→ **EXERCISE BRIEF**
What lines in the records below include the word "subtotal"? Return each one.

→ **EXTRACTED INFORMATION**
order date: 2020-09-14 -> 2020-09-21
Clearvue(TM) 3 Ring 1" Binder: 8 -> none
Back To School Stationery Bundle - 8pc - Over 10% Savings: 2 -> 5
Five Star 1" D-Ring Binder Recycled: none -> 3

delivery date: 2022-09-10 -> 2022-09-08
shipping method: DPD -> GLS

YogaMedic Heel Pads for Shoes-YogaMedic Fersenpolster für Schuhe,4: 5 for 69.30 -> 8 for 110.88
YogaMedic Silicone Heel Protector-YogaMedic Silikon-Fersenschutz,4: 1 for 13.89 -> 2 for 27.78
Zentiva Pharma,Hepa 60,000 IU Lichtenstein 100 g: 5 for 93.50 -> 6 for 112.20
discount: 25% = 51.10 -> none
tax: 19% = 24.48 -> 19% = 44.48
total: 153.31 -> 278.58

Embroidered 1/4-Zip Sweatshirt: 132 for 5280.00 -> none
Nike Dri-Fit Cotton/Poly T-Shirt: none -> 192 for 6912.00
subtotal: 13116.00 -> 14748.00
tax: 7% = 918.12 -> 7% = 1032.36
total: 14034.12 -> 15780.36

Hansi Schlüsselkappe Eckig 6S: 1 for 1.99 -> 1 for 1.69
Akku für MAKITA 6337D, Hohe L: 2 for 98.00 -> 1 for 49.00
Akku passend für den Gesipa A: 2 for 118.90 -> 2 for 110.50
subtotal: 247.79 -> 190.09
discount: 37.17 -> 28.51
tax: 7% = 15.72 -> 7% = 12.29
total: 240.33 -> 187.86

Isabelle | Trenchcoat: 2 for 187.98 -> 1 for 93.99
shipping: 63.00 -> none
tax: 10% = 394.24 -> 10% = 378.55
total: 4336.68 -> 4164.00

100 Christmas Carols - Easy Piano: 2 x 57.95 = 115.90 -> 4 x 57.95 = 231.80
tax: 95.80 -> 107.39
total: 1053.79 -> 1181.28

→ **ANSWER FOR THE TASK**
subtotal: 13116.00 -> 14748.00
subtotal: 247.79 -> 190.09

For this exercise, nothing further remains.